L'ARCO FELICE

 

Costruito nel 95 d.C. per consentire il passaggio della via Domitiana attraverso il monte Grillo, l'Arco Felice può essere considerato l'ingresso monumentale alla città di Cuma lungo il lato orientale.
Si ipotizza che per la sua edificazione sia stato necessario ampliare il taglio nel monte che, forse, già sussisteva in età greca: il monumento veniva, così, ad acquisire sia la funzione di contenimento per eventuali frane e smottamenti del terreno sia di viadotto per il collegamento fra le due parti della cresta del monte Grillo

 


<<Veduta di una gran fabbrica nella via di Cuma, i Paesani la chiamano Arco Felice>>. Acquaforte di G. B. Natali-G Volpato, in P. A. Paoli ( 1768), tav 45 Napoli Biblioteca Nazionale Vittorio Emanuele III

 

Realizzato in opera laterizia e rivestito da lastre marmoree, l'arco era costituito da un alto fornice (m. 20), sormontato da due ordini di archi; i piedritti presentavano, su entrambe le facce, tre nicchioni destinati ad accogliere statue.
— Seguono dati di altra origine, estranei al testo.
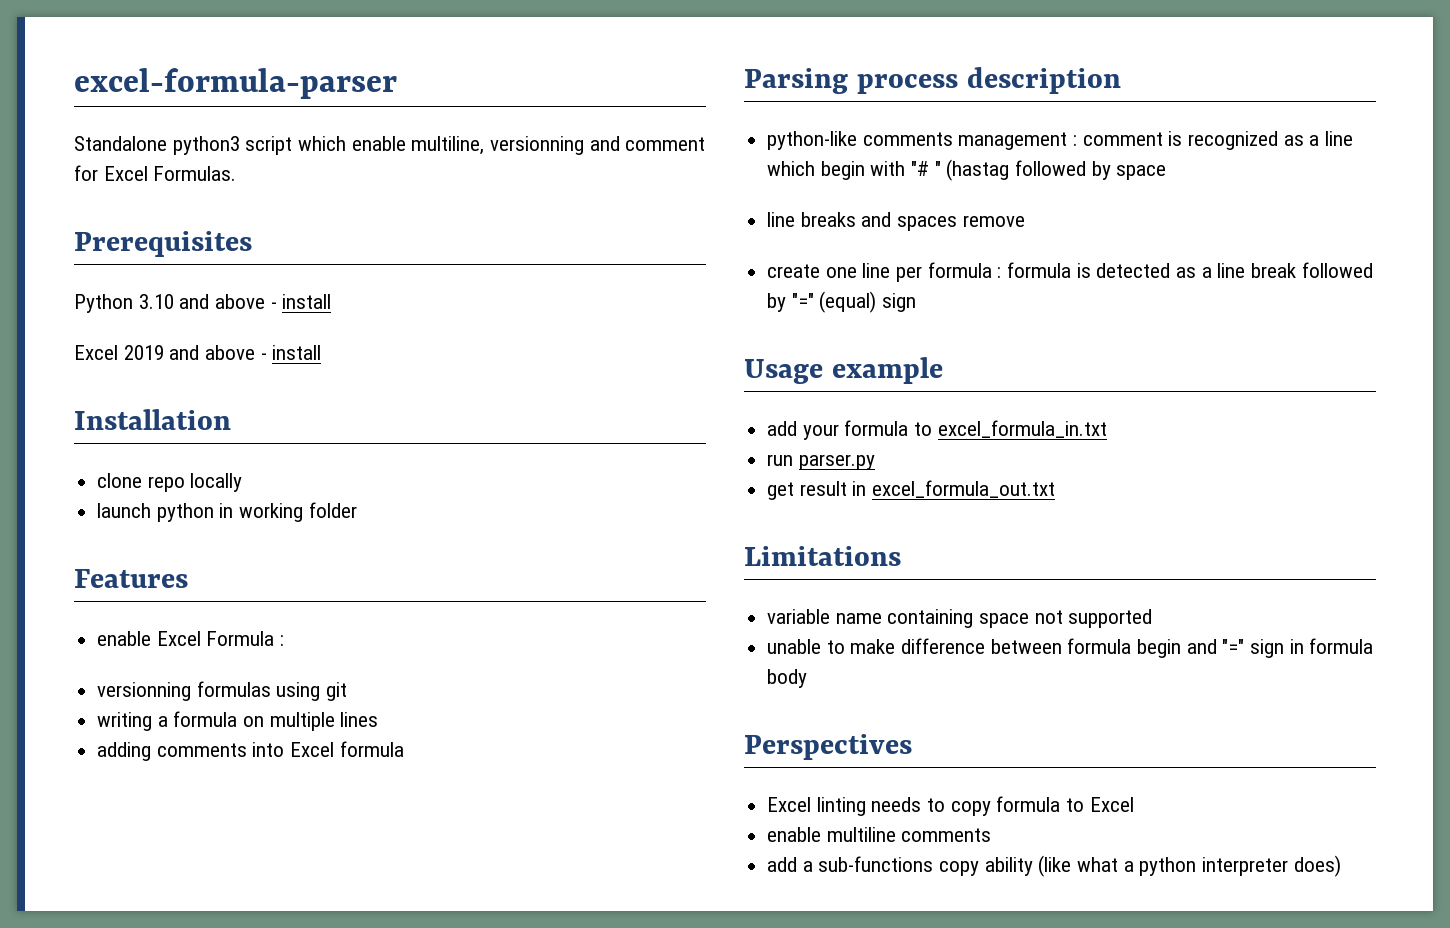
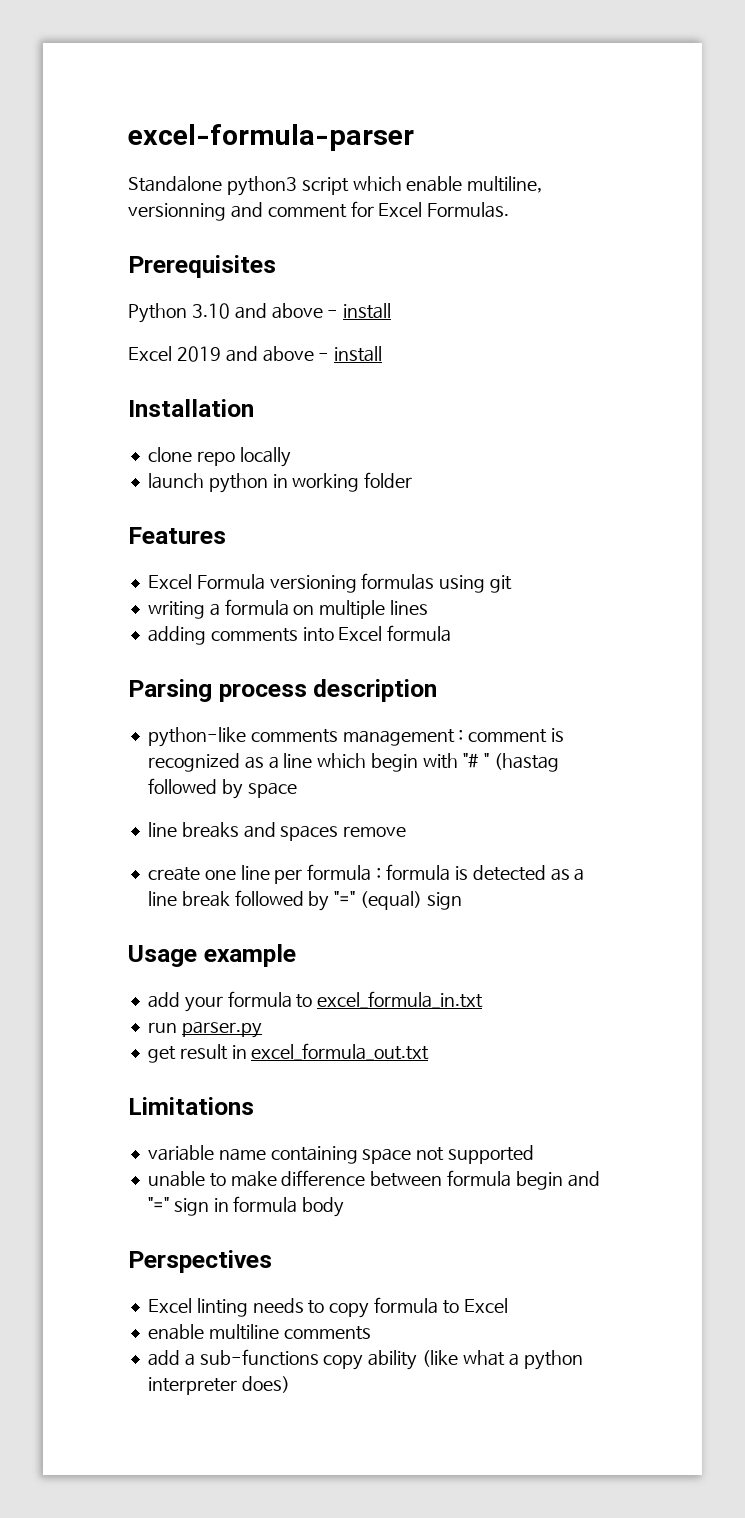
[97,631,152,646] enable -> (226, 535) none
[280,635,285,646] [97,682,192,701] : // versionning -> [269,575,357,593] versioning

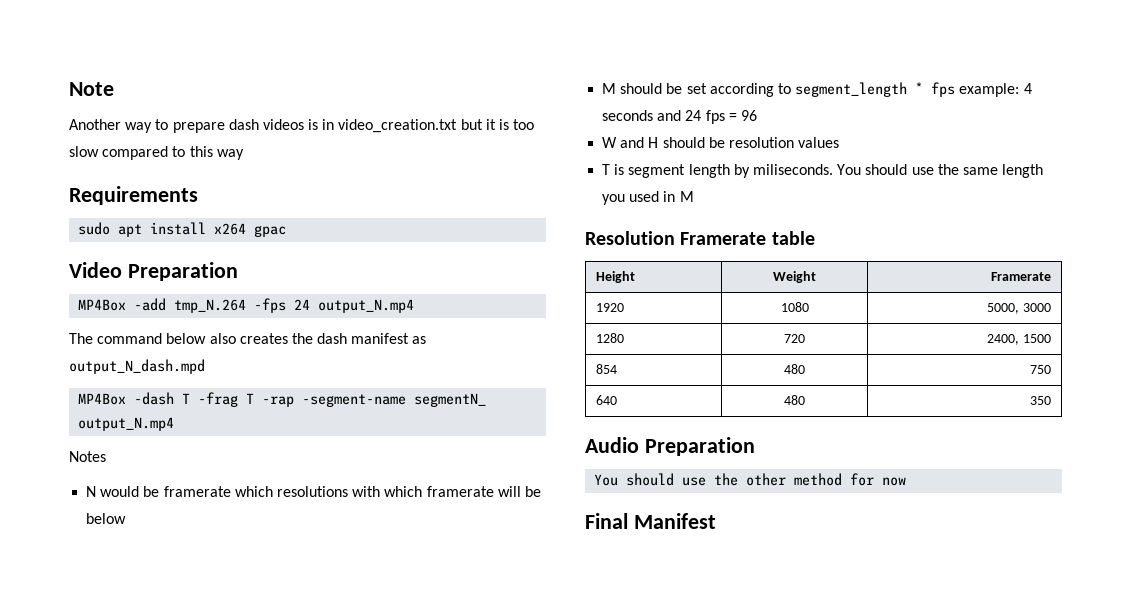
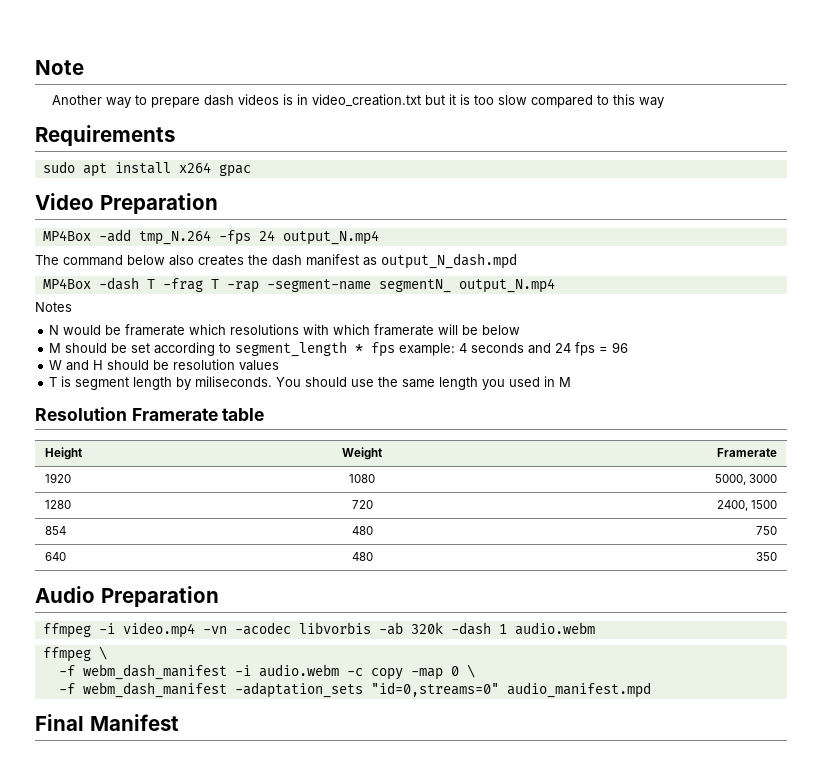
[594,473,907,486] You should use the other method for now -> [42,622,595,638] [42,646,107,662] [58,664,475,680] [58,682,651,698] ffmpeg -i video.mp4 -vn -acodec libvorbis -ab 320k -dash 1 audio.webm // ffmpeg \ // -f webm_dash_manifest -i audio.webm -c copy -map 0 \ // -f webm_dash_manifest -adaptation_sets "id=0,streams=0" audio_manifest.mpd

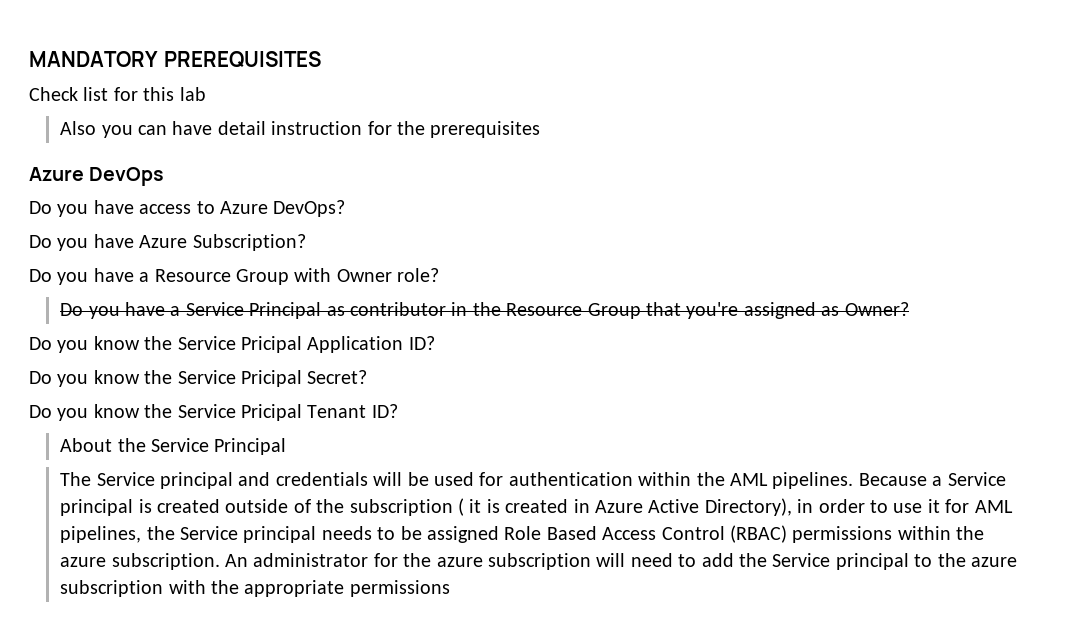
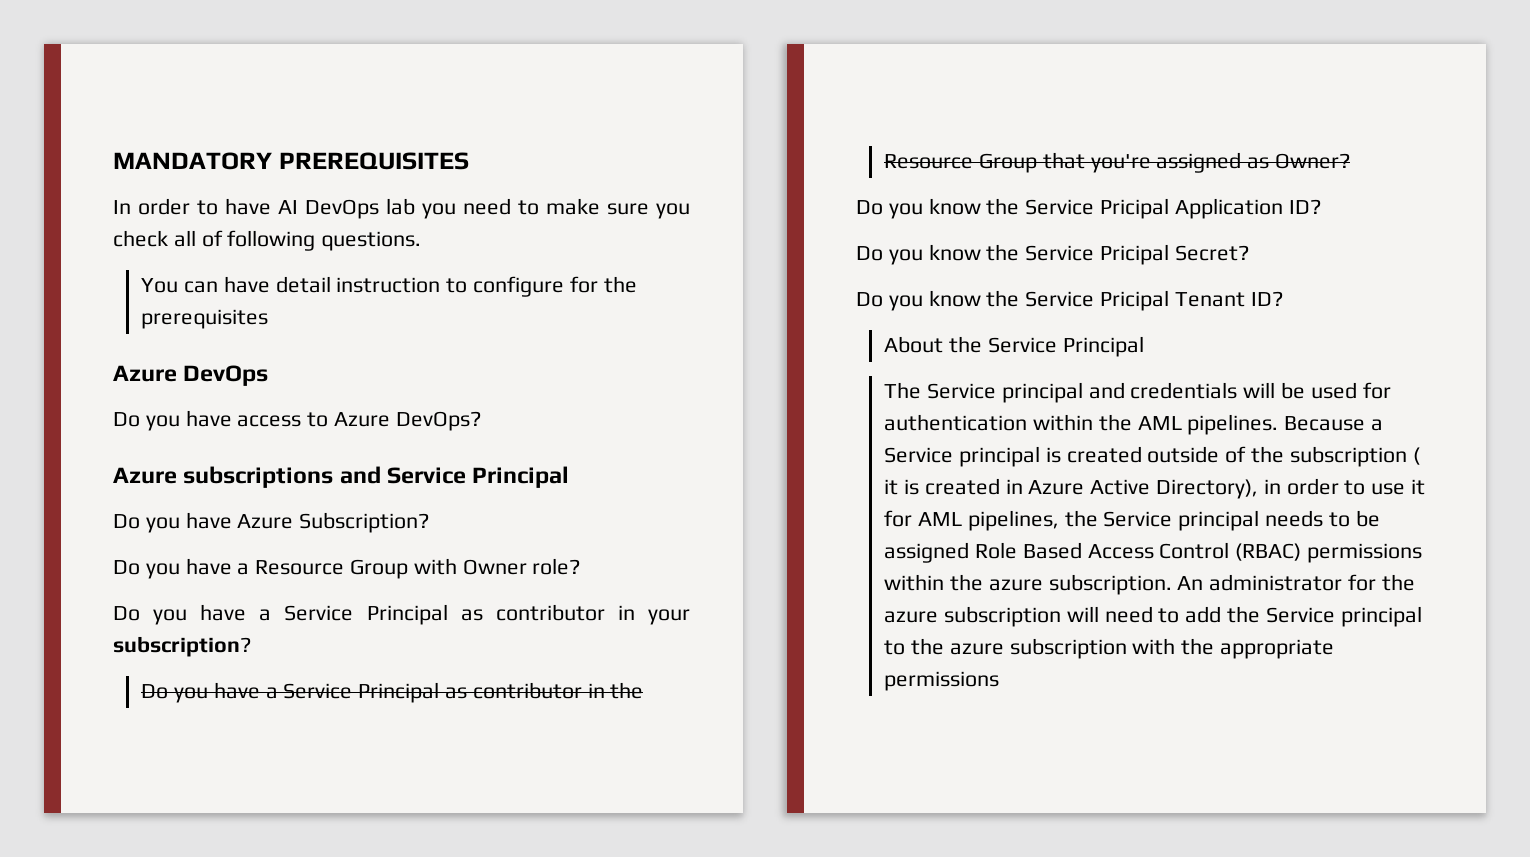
[29,87,206,101] [60,121,133,138] Check list for this lab // Also you -> [113,198,690,219] [113,230,422,251] [141,278,179,293] In order to have AI DevOps lab you need to make sure you check all of following questions. // You
(363, 128) none -> [446,276,564,297] to configure
(346, 208) none -> [113,466,570,488] // Azure subscriptions and Service Principal
(440, 275) none -> [113,604,690,625] [113,636,251,657] // Do you have a Service Principal as contributor in your subscription?

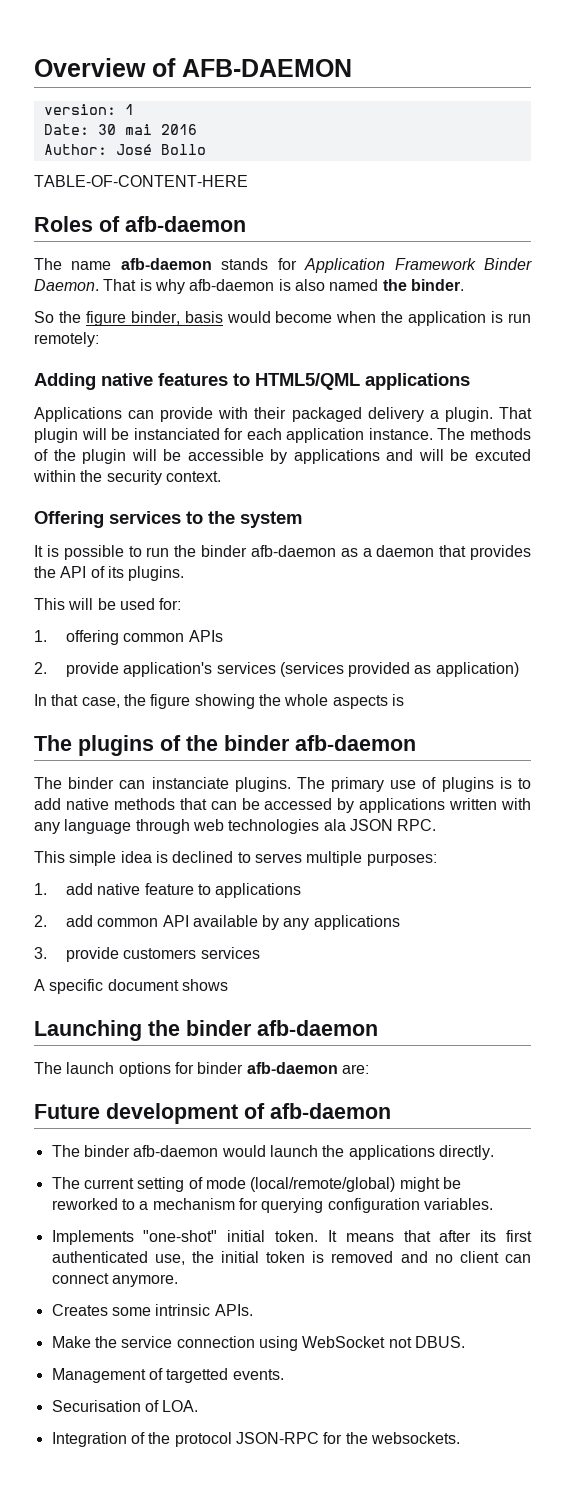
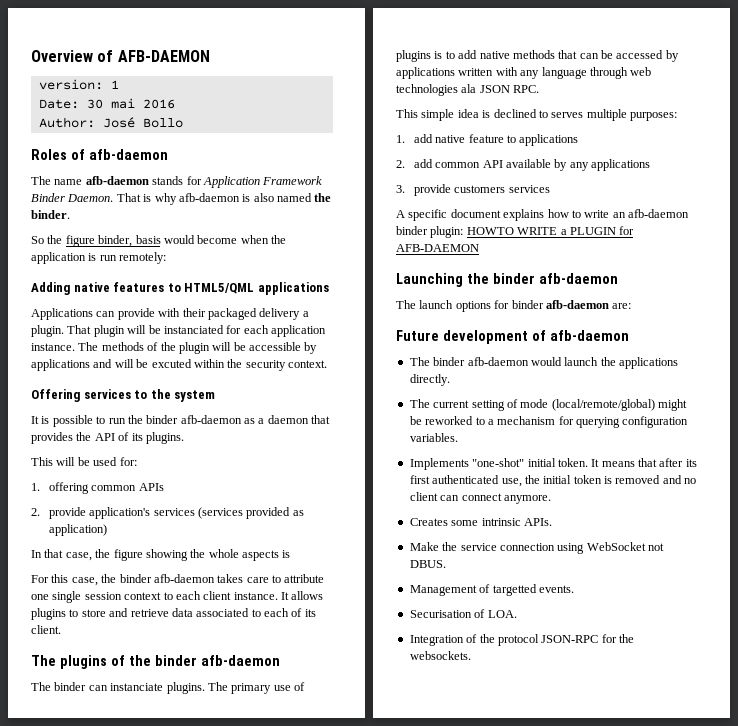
[34,175,248,187] // TABLE-OF-CONTENT-HERE -> (183, 123) none
(404, 700) none -> [31,574,325,586] [31,591,324,603] [31,608,316,620] [31,625,61,634] // For this case, the binder afb-daemon takes care to attribute one single session context to each client instance. It allows plugins to store and retrieve data associated to each of its client.
[181,979,228,991] shows -> [503,209,689,221] [396,226,635,238] [396,244,479,252] explains how to write an afb-daemon binder plugin: HOWTO WRITE a PLUGIN for AFB-DAEMON

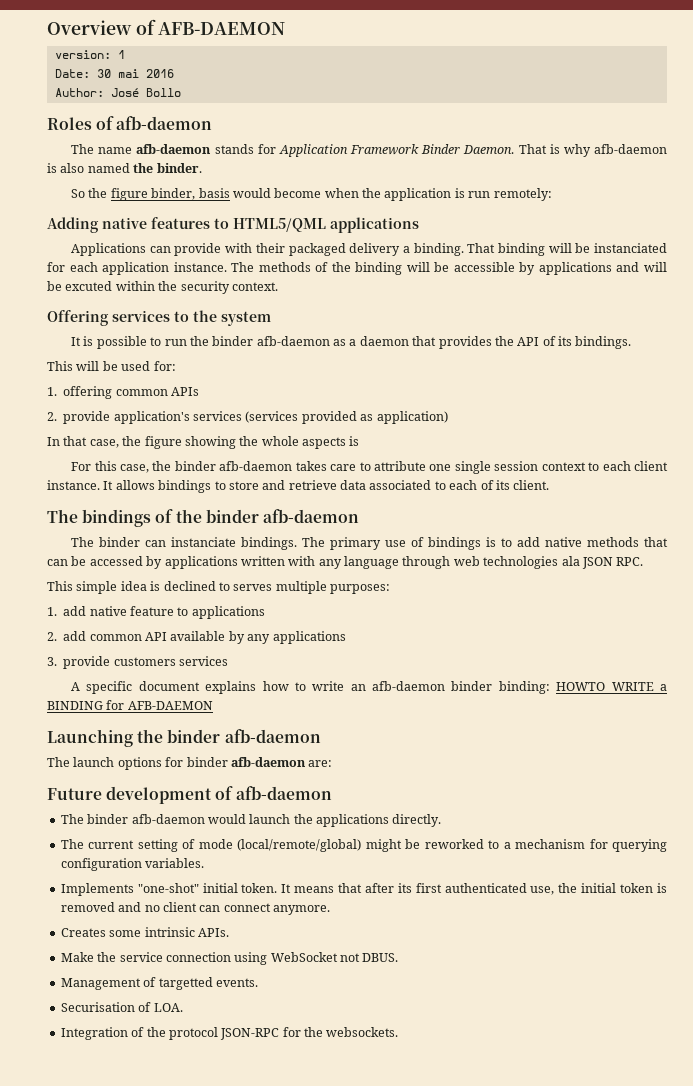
[31,325,125,337] plugin. That plugin -> [413,243,545,256] binding. That binding
[178,342,210,354] plugin -> [355,262,403,275] binding
[145,432,184,444] plugins. -> [575,336,632,349] bindings.
[31,608,66,620] plugins -> [158,480,212,493] bindings
[59,655,107,669] plugins -> [82,509,152,527] bindings
[166,682,205,694] plugins. -> [241,537,298,550] bindings.
[396,50,431,62] plugins -> [428,537,482,550] bindings
[430,226,464,238] plugin: -> [498,681,550,694] binding:
[569,227,616,235] PLUGIN -> [47,701,103,710] BINDING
La lunga serie di modifiche e ristrutturazioni subite dall'arco nel corso dei secoli ne ha profondamente mutato l'aspetto originario: scomparso il rivestimento marmoreo, gli archi superiori furono murati nella prima metà del Settecento, mentre la facciata orientale, completamente ricortinata durante l'ultimo decennio del XVIII sec., ha perso l'antica articolazione a nicchioni. Dell'originaria struttura romana sono oggi visibili solo l'intradosso e parte della facciata occidentale.
Un tratto dell'antica via Domitiana, ancora fiancheggiato da paracarri lapidei, è conservato proprio all'altezza dell'Arco Felice. Poco più avanti, inglobati nella Masseria Mancino, sono alcuni ambienti con copertura a volta e muri in opera laterlzia e mista; databili alla fine del I sec. d.C., la loro funzlone non e ben chlara.
Ritornati alla Croce di Cuma, si imbocca via Vecchia Licola, che attraversa la zona delle necropoli cumane. Poche tombe sono oggi visibili e quasi nessuna è visitabile. Gran parte dei corredi funebri in esse ritrovati sono però conservati al Museo Archeologico di Napoli, dove costituiscono la Collezione Cumana.